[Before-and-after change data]
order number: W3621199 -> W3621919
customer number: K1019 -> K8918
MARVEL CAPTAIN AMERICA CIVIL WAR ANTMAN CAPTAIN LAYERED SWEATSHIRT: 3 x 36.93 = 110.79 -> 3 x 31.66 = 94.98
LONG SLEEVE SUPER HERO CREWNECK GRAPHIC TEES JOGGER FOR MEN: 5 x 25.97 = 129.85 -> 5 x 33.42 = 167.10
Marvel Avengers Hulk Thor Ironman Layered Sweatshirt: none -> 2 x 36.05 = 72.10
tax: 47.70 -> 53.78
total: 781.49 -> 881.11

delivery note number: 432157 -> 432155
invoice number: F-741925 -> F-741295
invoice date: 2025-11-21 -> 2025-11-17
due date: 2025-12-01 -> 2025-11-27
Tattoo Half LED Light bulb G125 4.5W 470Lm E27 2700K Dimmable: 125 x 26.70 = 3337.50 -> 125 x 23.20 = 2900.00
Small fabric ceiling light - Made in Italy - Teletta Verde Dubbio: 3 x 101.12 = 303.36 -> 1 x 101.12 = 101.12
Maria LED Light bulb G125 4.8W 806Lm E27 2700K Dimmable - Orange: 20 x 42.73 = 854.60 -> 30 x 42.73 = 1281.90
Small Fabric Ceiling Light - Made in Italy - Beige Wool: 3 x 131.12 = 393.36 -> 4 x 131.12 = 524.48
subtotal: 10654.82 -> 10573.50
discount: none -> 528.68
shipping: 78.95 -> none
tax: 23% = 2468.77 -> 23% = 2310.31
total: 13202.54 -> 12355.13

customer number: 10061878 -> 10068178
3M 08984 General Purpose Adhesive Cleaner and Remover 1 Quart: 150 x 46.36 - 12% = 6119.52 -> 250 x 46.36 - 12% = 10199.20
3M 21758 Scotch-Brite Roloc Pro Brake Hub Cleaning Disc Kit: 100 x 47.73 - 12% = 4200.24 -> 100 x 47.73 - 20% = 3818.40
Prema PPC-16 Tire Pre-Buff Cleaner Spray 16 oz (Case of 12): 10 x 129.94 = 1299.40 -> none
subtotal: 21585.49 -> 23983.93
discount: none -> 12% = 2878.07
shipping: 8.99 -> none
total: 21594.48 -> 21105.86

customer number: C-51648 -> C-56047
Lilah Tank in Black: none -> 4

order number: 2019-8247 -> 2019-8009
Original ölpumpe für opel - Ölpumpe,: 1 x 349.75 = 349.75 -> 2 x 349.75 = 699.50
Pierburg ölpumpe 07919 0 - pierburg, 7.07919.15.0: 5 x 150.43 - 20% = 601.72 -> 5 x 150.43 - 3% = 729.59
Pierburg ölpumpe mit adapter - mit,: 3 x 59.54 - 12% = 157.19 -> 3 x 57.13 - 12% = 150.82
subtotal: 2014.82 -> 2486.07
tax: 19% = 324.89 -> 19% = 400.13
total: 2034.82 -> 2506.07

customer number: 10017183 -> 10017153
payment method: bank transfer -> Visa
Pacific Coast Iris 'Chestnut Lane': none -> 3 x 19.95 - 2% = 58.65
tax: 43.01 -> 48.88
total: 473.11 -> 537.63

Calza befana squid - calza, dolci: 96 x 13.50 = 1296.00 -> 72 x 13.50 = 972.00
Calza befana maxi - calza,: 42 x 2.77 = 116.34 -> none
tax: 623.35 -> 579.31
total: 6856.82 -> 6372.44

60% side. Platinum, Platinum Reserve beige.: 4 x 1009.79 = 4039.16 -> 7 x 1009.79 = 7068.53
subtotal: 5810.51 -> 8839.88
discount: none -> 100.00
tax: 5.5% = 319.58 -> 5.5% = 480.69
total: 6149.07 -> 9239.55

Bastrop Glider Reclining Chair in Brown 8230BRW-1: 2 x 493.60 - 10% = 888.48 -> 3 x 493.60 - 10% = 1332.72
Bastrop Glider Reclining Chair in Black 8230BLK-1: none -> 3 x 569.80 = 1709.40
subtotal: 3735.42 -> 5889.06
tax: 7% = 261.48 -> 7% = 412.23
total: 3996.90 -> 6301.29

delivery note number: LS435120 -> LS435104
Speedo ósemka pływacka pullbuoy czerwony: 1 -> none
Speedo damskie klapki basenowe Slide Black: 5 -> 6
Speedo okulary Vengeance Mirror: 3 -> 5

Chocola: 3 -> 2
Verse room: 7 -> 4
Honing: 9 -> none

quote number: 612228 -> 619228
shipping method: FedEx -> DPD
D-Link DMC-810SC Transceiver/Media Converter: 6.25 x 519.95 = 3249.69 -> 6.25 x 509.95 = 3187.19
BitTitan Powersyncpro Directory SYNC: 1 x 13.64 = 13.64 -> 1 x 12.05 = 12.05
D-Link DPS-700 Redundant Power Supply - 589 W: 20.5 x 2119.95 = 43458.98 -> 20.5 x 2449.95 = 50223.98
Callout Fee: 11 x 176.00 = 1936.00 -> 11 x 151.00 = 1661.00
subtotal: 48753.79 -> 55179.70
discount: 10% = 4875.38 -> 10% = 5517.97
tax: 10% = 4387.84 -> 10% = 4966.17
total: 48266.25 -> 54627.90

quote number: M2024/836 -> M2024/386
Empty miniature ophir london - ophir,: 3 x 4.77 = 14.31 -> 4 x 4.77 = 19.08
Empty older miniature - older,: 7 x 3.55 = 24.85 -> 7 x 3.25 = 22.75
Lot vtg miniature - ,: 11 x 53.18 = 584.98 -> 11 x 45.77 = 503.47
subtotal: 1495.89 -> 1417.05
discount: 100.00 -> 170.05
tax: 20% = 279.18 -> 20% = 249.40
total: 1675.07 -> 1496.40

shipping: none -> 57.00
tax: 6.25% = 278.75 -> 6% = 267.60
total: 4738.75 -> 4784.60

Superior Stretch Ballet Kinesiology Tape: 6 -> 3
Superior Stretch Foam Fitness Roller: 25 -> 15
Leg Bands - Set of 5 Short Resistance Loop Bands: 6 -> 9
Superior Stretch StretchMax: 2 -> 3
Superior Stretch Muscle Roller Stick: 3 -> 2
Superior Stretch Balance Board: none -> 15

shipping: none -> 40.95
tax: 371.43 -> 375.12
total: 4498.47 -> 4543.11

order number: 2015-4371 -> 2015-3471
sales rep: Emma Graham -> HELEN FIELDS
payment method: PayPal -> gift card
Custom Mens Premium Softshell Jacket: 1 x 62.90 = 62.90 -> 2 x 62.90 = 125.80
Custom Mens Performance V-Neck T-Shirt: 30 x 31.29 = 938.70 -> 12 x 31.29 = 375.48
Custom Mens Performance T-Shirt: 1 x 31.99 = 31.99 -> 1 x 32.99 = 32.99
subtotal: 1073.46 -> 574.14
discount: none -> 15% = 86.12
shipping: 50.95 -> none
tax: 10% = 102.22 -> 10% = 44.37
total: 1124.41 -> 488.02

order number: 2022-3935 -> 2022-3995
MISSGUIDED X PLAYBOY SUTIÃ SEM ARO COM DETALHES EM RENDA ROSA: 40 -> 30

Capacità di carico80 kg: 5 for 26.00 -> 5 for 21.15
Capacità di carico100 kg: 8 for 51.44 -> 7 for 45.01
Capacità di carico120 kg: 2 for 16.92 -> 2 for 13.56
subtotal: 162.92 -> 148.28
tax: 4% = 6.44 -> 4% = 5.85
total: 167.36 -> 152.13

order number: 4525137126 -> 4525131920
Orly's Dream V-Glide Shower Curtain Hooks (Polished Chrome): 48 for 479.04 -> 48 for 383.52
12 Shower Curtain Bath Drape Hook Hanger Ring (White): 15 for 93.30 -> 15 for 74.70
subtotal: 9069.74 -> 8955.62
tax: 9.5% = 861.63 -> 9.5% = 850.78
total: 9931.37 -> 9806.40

◆ Work order: Set down the line that contains "Orly's Dream V-Glide" exactly. Do the same for each later line of the data, through the end, and add nothing.

◆ Exercise solution:
Orly's Dream V-Glide Shower Curtain Hooks (Polished Chrome): 48 for 479.04 -> 48 for 383.52
12 Shower Curtain Bath Drape Hook Hanger Ring (White): 15 for 93.30 -> 15 for 74.70
subtotal: 9069.74 -> 8955.62
tax: 9.5% = 861.63 -> 9.5% = 850.78
total: 9931.37 -> 9806.40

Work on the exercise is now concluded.